Intraparty Dissent Could Turn Trump Into a 'Sell Out'

On Monday night, President-elect Donald Trump laid out a plan of action for his first days in office during a two-and-a-half minute video delivered directly to the public via YouTube. The message detailed calls for executive action across six areas including infrastructure, energy, immigration, regulation, national security and ethics.

While Republicans have waited to regain majority control on the Hill for more than 15 years, it is unlikely the GOP establishment imagined Trump at the helm, leading the conservative cause.

Trump’s candidacy was contentious for the Republican Party, climaxing with the release of the infamous 2005 “Access Hollywood” audio tape. The contents led many officials across the party, including House Speaker Paul Ryan (R-WI), to withdraw support for their nominee in order to distance themselves from Trump’s lewd conduct and comments.

While President-elect Trump’s party may have majority control, not everyone believes unified Republican rule will follow.

In fact, some predict any pretense of GOP unity will disappear quite early in 2017.

“I’m guessing that Trump is actually going to follow through on his infrastructure bill. Seeing that that’s actually one of the first substantive pieces of legislation to go to Congress…that’s likely to be a unifier. Even between the two parties. And that’s intentional. And that will be about it [for Republican cooperation],” John Aldrich, professor of political science at Duke University, told FOXBusiness.com.

Aldrich pinpointed one of Trump’s biggest campaign promises, to repeal and replace the Affordable Care Act, as the beginning of the end for clear collaboration within the Republican-controlled government.

“They can get a pretty high agreement on repeal. It’s the replace that’s going to be the hard part. And that could be the breaking point of this coalition, which could be fairly early given how long that’s been at the center of Republican hope,” he said.

Still, GOP hardliners insist the party will not waste this opportunity to pass integral parts of the conservative agenda.

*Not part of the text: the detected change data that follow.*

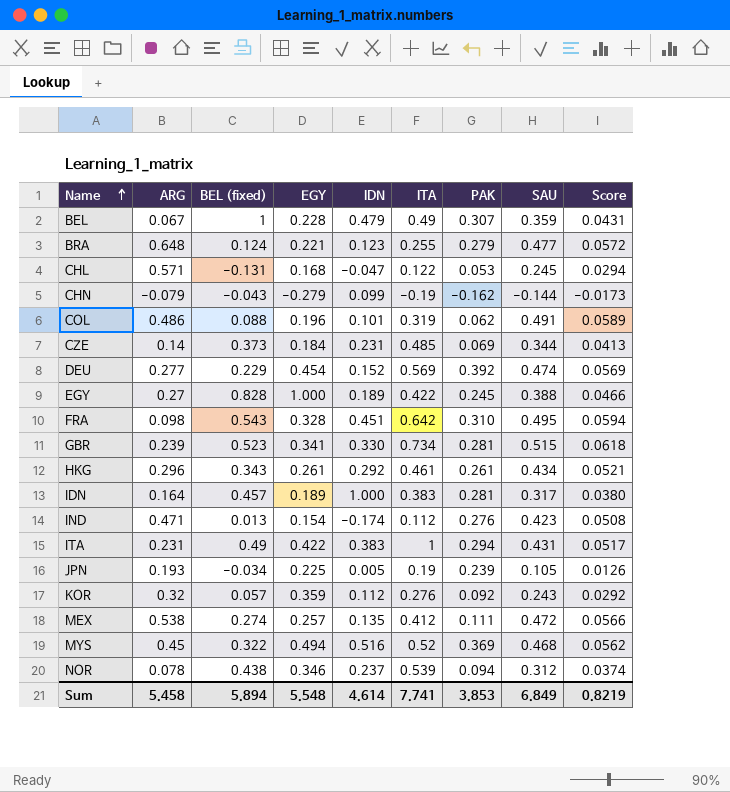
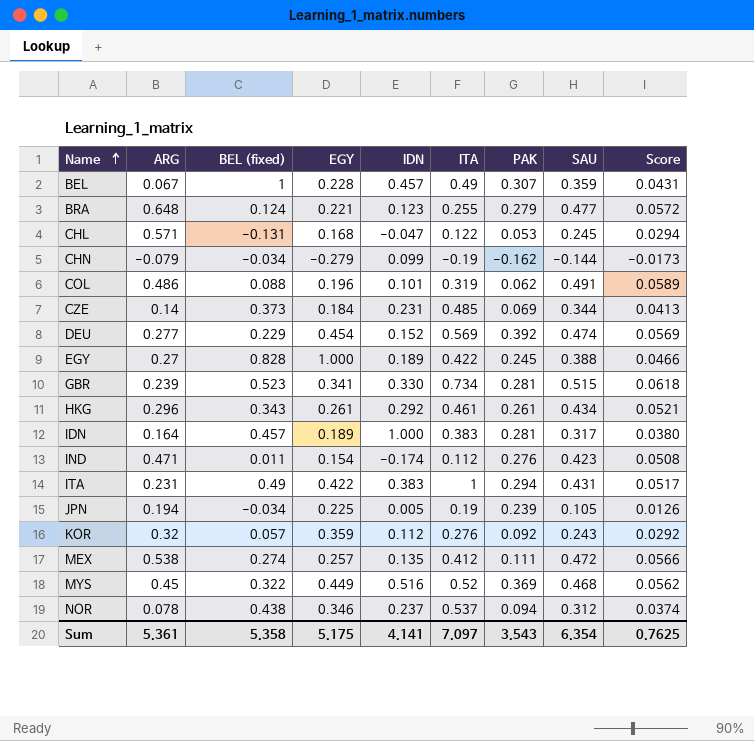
row FRA: 0.098 | 0.543 | 0.328 | 0.451 | 0.642 | 0.310 | 0.495 | 0.0594 -> none
BEL | IDN: 0.479 -> 0.457
CHN | BEL (fixed): -0.043 -> -0.034
IND | BEL (fixed): 0.013 -> 0.011
JPN | ARG: 0.193 -> 0.194
MYS | EGY: 0.494 -> 0.449
NOR | ITA: 0.539 -> 0.537
Sum | ARG: 5.458 -> 5.361
Sum | BEL (fixed): 5.894 -> 5.358
Sum | EGY: 5.548 -> 5.175
Sum | IDN: 4.614 -> 4.141
Sum | ITA: 7.741 -> 7.097
Sum | PAK: 3.853 -> 3.543
Sum | SAU: 6.849 -> 6.354
Sum | Score: 0.8219 -> 0.7625

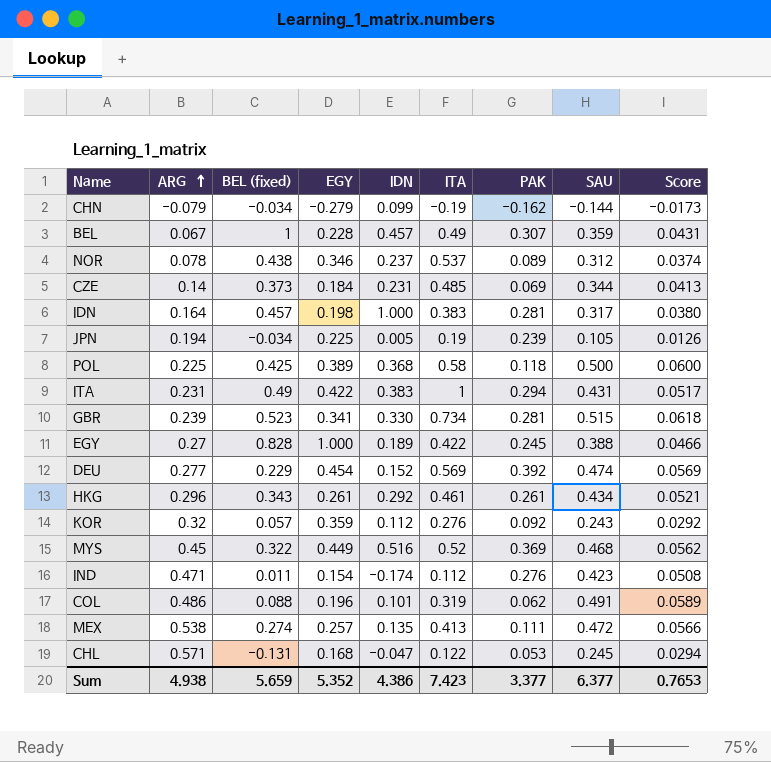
row order: Name ascending -> ARG ascending
row BRA: 0.648 | 0.124 | 0.221 | 0.123 | 0.255 | 0.279 | 0.477 | 0.0572 -> none
NOR | PAK: 0.094 -> 0.089
IDN | EGY: 0.189 -> 0.198
row POL: none -> 0.225 | 0.425 | 0.389 | 0.368 | 0.58 | 0.118 | 0.500 | 0.0600
MEX | ITA: 0.412 -> 0.413
Sum | ARG: 5.361 -> 4.938
Sum | BEL (fixed): 5.358 -> 5.659
Sum | EGY: 5.175 -> 5.352
Sum | IDN: 4.141 -> 4.386
Sum | ITA: 7.097 -> 7.423
Sum | PAK: 3.543 -> 3.377
Sum | SAU: 6.354 -> 6.377
Sum | Score: 0.7625 -> 0.7653

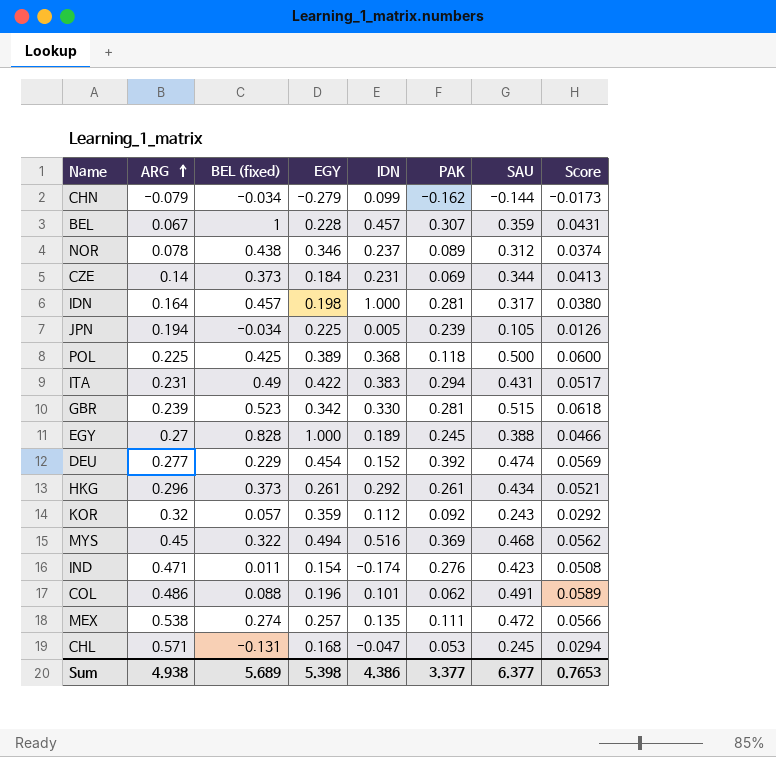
column ITA | position: 6 -> none
GBR | EGY: 0.341 -> 0.342
HKG | BEL (fixed): 0.343 -> 0.373
MYS | EGY: 0.449 -> 0.494
Sum | BEL (fixed): 5.659 -> 5.689
Sum | EGY: 5.352 -> 5.398

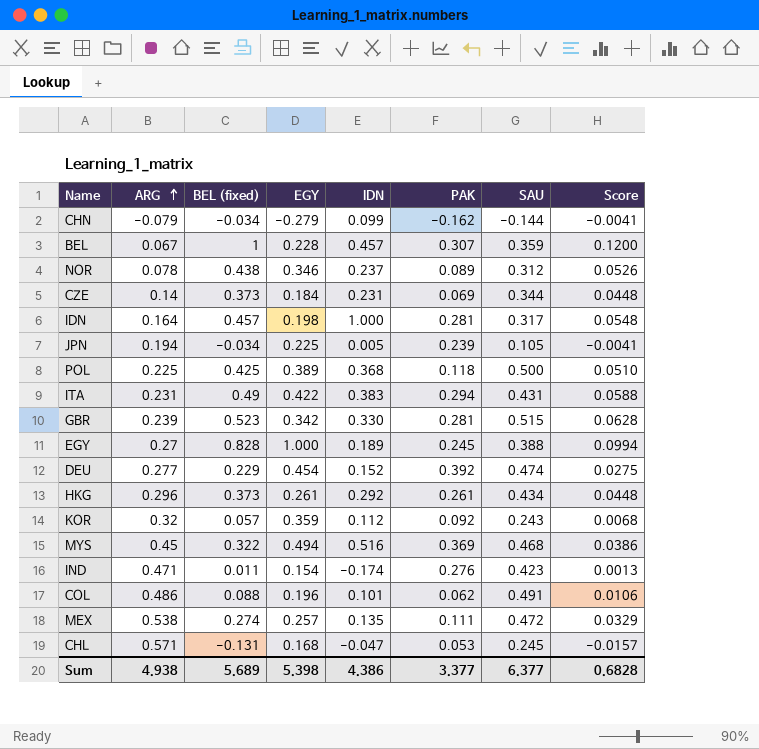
column Score | formula: [SAU] * 0.12 -> [BEL (fixed)] * 0.12
Sum | Score: 0.7653 -> 0.6828

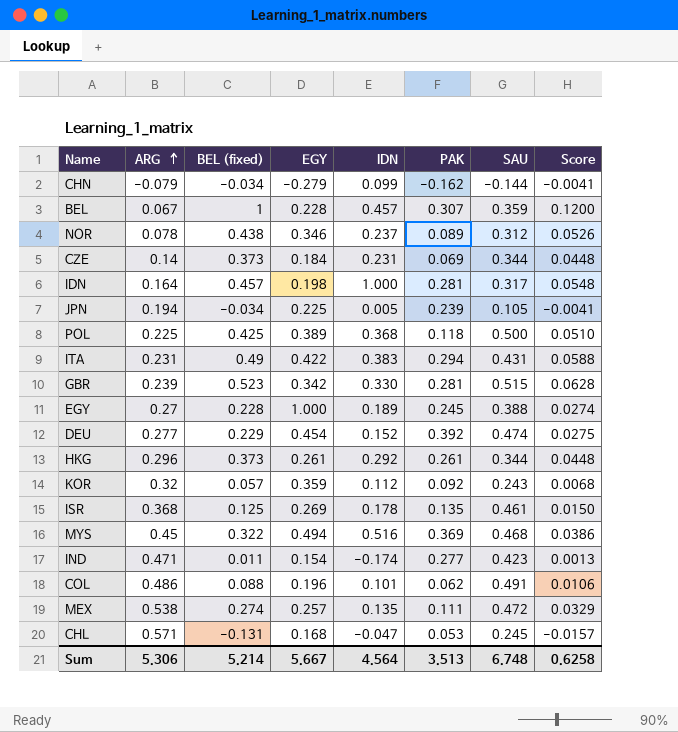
EGY | BEL (fixed): 0.828 -> 0.228
EGY | Score: 0.0994 -> 0.0274
HKG | SAU: 0.434 -> 0.344
row ISR: none -> 0.368 | 0.125 | 0.269 | 0.178 | 0.135 | 0.461 | 0.0150
IND | PAK: 0.276 -> 0.277
Sum | ARG: 4.938 -> 5.306
Sum | BEL (fixed): 5.689 -> 5.214
Sum | EGY: 5.398 -> 5.667
Sum | IDN: 4.386 -> 4.564
Sum | PAK: 3.377 -> 3.513
Sum | SAU: 6.377 -> 6.748
Sum | Score: 0.6828 -> 0.6258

“We’ve been waiting for a long time to reach for certain legislative, regulatory objectives that we believe compose the future of the country. And because of that, I think people are going to be willing to subsume any differences for that common purpose,” Senator Bill Brock (R-TN), former RNC chair from 1977 to 1981, told FOXBusiness.com.

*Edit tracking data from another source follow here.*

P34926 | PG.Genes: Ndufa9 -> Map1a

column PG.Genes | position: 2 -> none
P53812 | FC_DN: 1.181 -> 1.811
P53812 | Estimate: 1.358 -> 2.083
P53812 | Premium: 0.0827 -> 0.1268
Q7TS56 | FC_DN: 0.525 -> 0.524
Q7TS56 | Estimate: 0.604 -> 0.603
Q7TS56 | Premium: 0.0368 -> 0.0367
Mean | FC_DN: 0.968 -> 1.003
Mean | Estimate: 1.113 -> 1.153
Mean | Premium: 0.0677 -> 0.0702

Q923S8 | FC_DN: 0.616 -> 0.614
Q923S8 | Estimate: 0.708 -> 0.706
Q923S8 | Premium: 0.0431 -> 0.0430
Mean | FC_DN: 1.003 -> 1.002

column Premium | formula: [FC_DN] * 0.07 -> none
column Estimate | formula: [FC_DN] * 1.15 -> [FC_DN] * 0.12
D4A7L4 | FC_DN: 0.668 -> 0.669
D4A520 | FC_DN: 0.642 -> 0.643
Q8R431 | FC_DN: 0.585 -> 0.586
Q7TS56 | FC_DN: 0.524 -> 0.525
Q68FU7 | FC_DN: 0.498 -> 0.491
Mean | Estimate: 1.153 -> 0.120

Republican leadership in Congress may be champing at the bit to pass tax cuts, spending bills, and other traditional conservative legislation, but what about the borderline populist promises the President-elect made, such as leaving entitlements untouched and providing new mothers with six weeks of paid maternity leave?

“I think Trump is going to learn fairly quickly… if he puts in the less active government stuff…he’ll get a lot of support in the House and Senate…The things that were sort of the populist appeal that Democratic members of the electorate found attractive are much less likely to appear,” Aldrich remarked.

These new voters pose an interesting challenge to the Republican Party. Failing to embrace the “much more populist composition” of the party would be a mistake, Brock, who served as Labor Secretary under President Ronald Reagan, warned.

“It’s a very fundamental necessity that we not just get one voice in one election. That doesn’t solve the problem,” he said. “We’ve got to pull them into the party… If we don’t, I’ll tell you there are a whole lot of people in this country who stopped voting, consciously, knowing nobody was listening to them. And that’s really dangerous for all of us.”

While Trump may hope to provide a voice to this disenchanted population, the delicate Republican majorities, which are likely to stand at 52 seats in the Senate and 241 seats in the House, may not hold together should President-elect Trump stray from the agenda sought-after by his party’s leaders.

“[Trump] ends up looking like, because of what he can get passed, a standard Republican conservative…. [These voters] are going to be really disappointed. And to them it’s going to look like a sell out on his part, but I don’t know how he keeps that from happening,” Aldrich said.

Critics view Trump’s first few promises as predictable moves to further a traditional conservative program, but according to Brock, there are steps the President-elect can take now in order to shore up broad-based support within the party.

“Do what Obama did not do; talk to them. Obama decided to govern by edict, by executive order. He lost a lot of support in his own party. [Trump] has got to spend time with people on the Hill, with governors, because he not only needs their support, but he needs to create the very clear impression that this is a unified effort.”

So far, Trump has been busy conducting a series of meetings in Trump Tower as he assembles a Cabinet, ironically containing many leaders of the Republican establishment. It remains to be seen whether his first calls for executive action will set a precedent for his tenure in the Oval Office.

The real test begins on January 20th, when the President-elect’s actions will outweigh his rhetoric.

“We know we’ve got to produce and that means we know we’ve got to create a broadly based party where we work with each other,” Brock said.